Dr. Seth Meyers, Clinical Psychologist

Tuesday, February 9, 2010

How to Cope with a Break-Up: Breaking Up Gracefully, Part 3

Breaking up is an awful process - there is simply no way around this reality. Even if the relationship you were in was a bad one, breaking up is still difficult. This essay is the third in my four-part series on 'Breaking Up Gracefully,' and it focuses on one of the most difficult aspects of breaking up.

When a break-up strikes your life, you are going to have to try to be strong - no matter how counterintuitive that seems at the time. When you are ready - and this won't be on Day 2 following the break-up - you must summon the courage to resist blaming your ex for what went wrong. Hands down, the best way to carry old, unresolved issues into your next relationship is to blame your ex. Assigning responsibility to your ex for why things failed is ultimately bad for you. The reality is that it takes two to tango, and what causes relationships to fail makes no exception to the rule. Bottom line: it takes two to make it work and two to make it fail.

What should your goal be? To be able to say:

  1. These are the things I failed to do, and these are the things my ex failed to do.
  2. These are my weaknesses and these are my ex's weaknesses.

One of the most consistent things I see in my clinical work is that people don't want to acknowledge their own faults in the beginning. To an extent, this is normal. We have defense mechanisms (rationalization, denial, etc.) that kick in to protect our feelings and ego so that we don't feel overwhelmed and lost.

I emphasize that this part, not blaming your ex, is a part of the process you must get to when you are ready. However, keep your eye on the ball and remember that this must be a goal on your road to recovery from your break-up. Seeing things fairly will help you tremendously in your next relationship. After all, when two people break up, neither partner really got that they wanted. Each was hoping to find a relationship that is loving and lasting, and the dream died for each partner.
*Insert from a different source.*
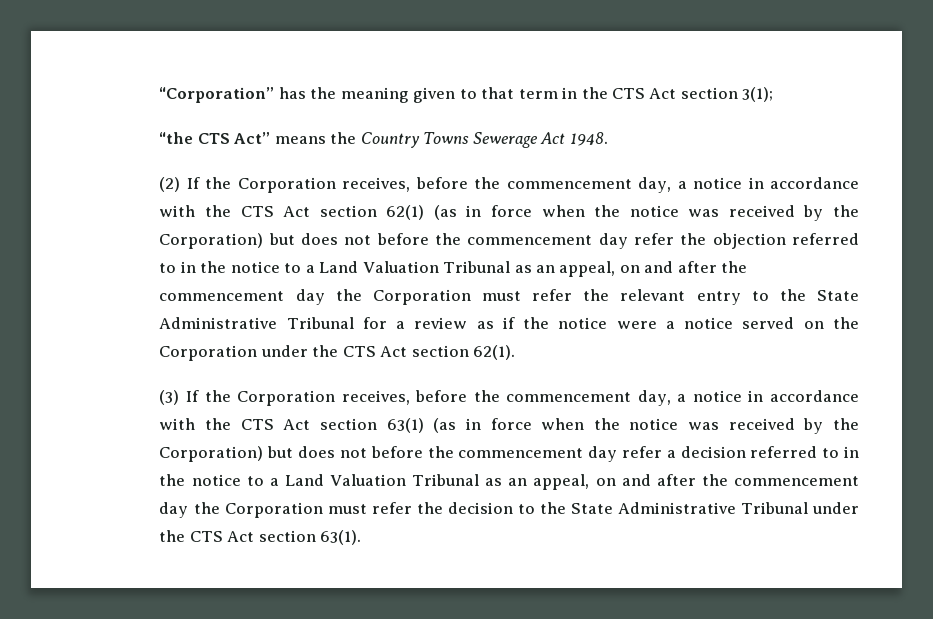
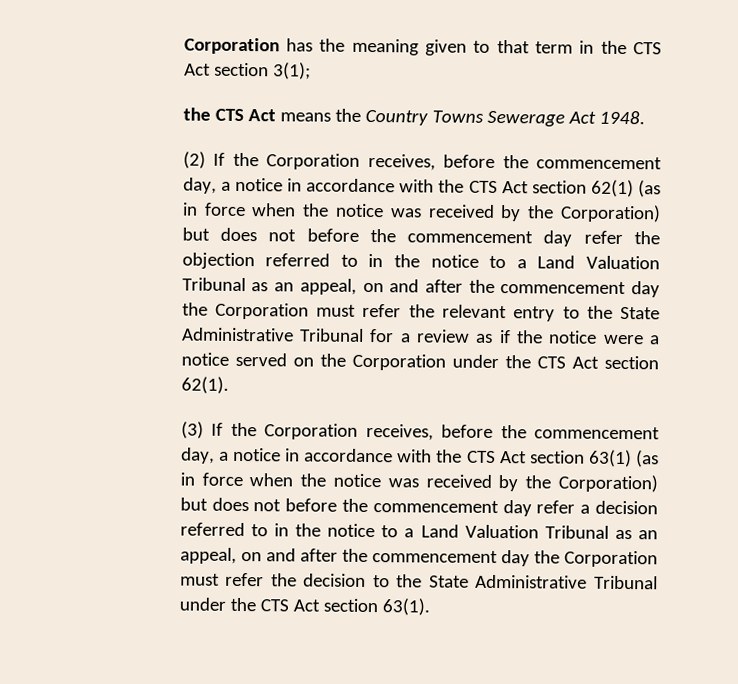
- “Corporation” has the meaning given to that term in the CTS Act section 3(1);
+ Corporation has the meaning given to that term in the CTS Act section 3(1);
- “the CTS Act” means the Country Towns Sewerage Act 1948.
+ the CTS Act means the Country Towns Sewerage Act 1948.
In my practice, I always asks my clients 'what does this mean about you?' I ask them 'what could you do differently next time?' In this way, we keep the focus on ourselves, the part we can control, and give up the focus on the ex. We can't control what others do, so it makes the most sense to focus on ourselves.

Life can be difficult, and it can be terribly difficult during the break-up process. After you have indulged all those negative thoughts and feelings and sat with them, you can begin to look back and figure out what your part was that contributed to the end of the relationship. Remember that blaming your ex may feel good at the time, but blame will ultimately hold you back. Accept what is and do your best to learn from the past and to move on gracefully.